A static shot of a house at the end of a Parisian street during early morning seems perfectly banal, as Daniel Auteuil’s character walks over to his car. But then, in voice-over, Binoche and Auteuil begin to discuss the workings of the shot — they didn’t see the camera, so how was this footage created? One of them comments that the shot is too clear to be shot through glass (i.e. hidden in someone’s car).” —Jim Emerson
Using “K-punk” as quality qualifier (method used: Google: Girish+Haneke): gives the following results: Steven Shaviro on Caché
Steven somehow contradicts Haneke’s intention of leaving interpretation up to the viewer saying:
“What’s great about the film is that it produces affective blockage on every level. It doesn’t offer the viewer (or the characters) any way out. The protagonists, Georges (Daniel Auteuil) and Anne (Juliette Binoche), are intellectual yuppies just like the target audience of the film, just like me.”

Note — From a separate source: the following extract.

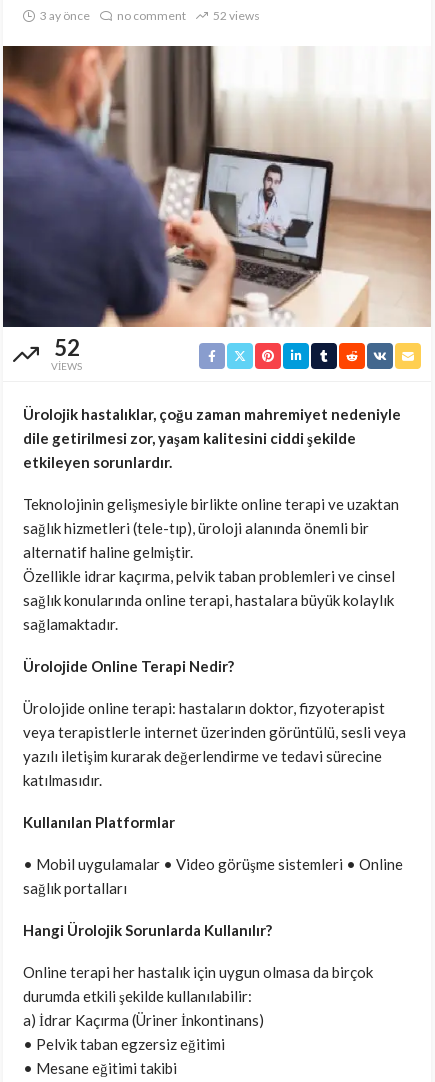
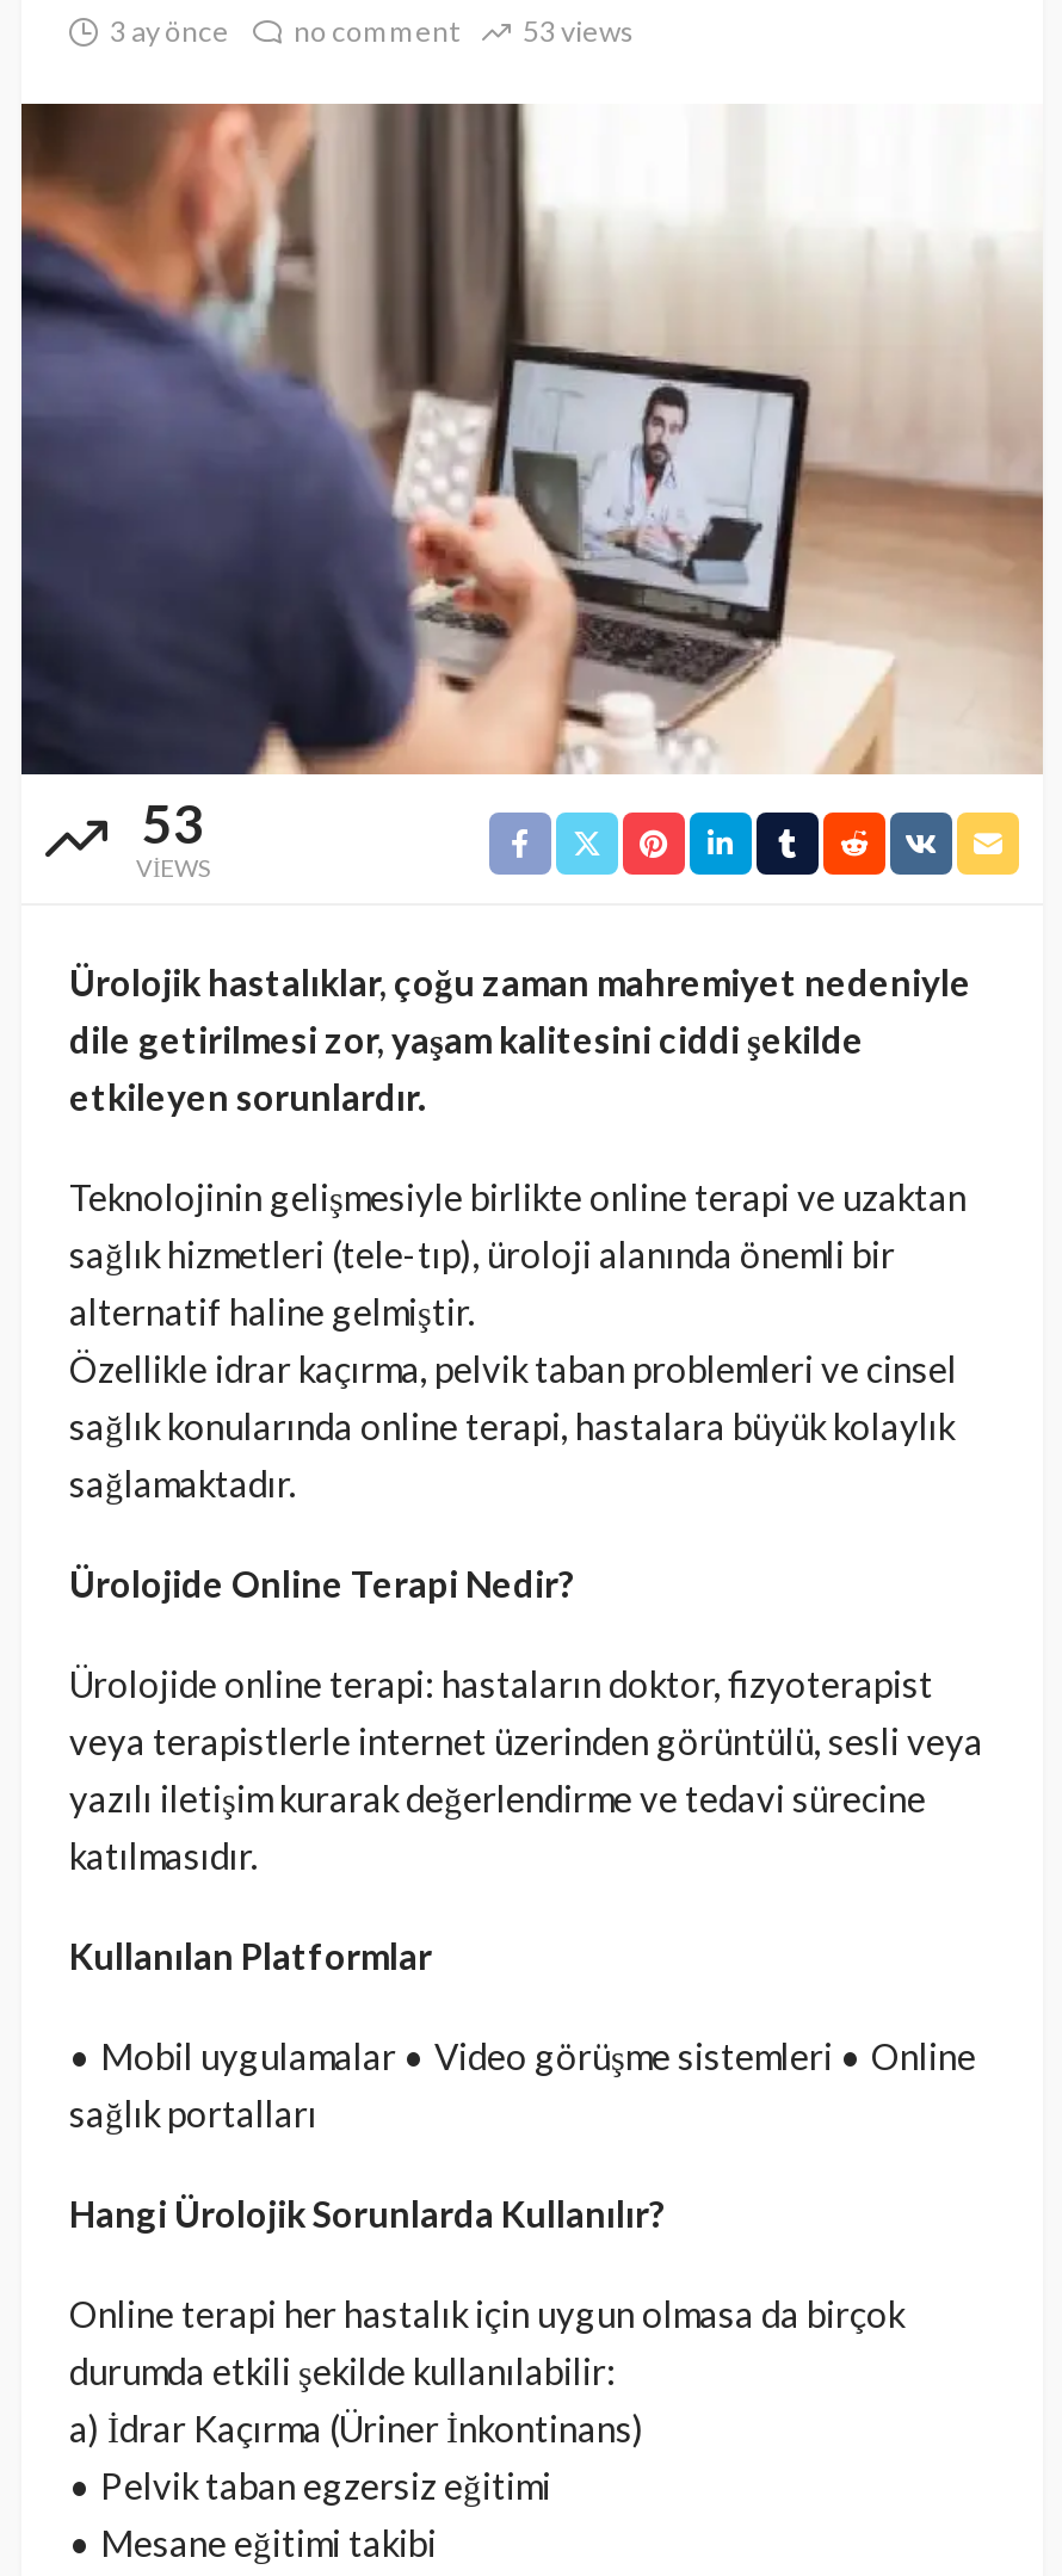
[40,8,260,23] 3 ay önce no comment 52 views -> [110,13,635,49] 3 ay önce no comment 53 views
[54,334,80,361] 52 -> [142,791,204,855] 53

Steven’s review leads a political analysis by Armond White, who curiously forgets to add the é in Caché:
” Besides, Caché isn’t exciting anyway. When critics praise it, they’re congratulating their own bland sense of titillation; going along with Haneke’s thesis that mere recognition of the West’s guilt (in this film’s case, France’s lingering self-reproach over the Algerian Occupation from the ‘50s to the ‘60s) is tantamount to intellectual and moral progress.” —Armond White
Update [Aug 21 2006]
On my first viewing I had missed the final scene and somebody at notcoming.org describes it as:
Pierrot and Majid’s son (I don’t believe the film provides him an actual first name) do meet up on the front steps of the school in the final shot. Their inaudible discussion [for which Haneke had provided a dialog, but refused to reveal it in the extras on my version of the DVD] appears to be fairly amicable.
Conclusion:
The question of who sent the tapes is open to interpretation. Majid and his son both deny involvement. There is a cryptic last scene (as the credits roll) of Pierrot and Majid’s son interacting in front of Pierrot’s school. Haneke has said in interviews that he wrote a dialogue for that scene but he will never reveal the contents of that dialogue.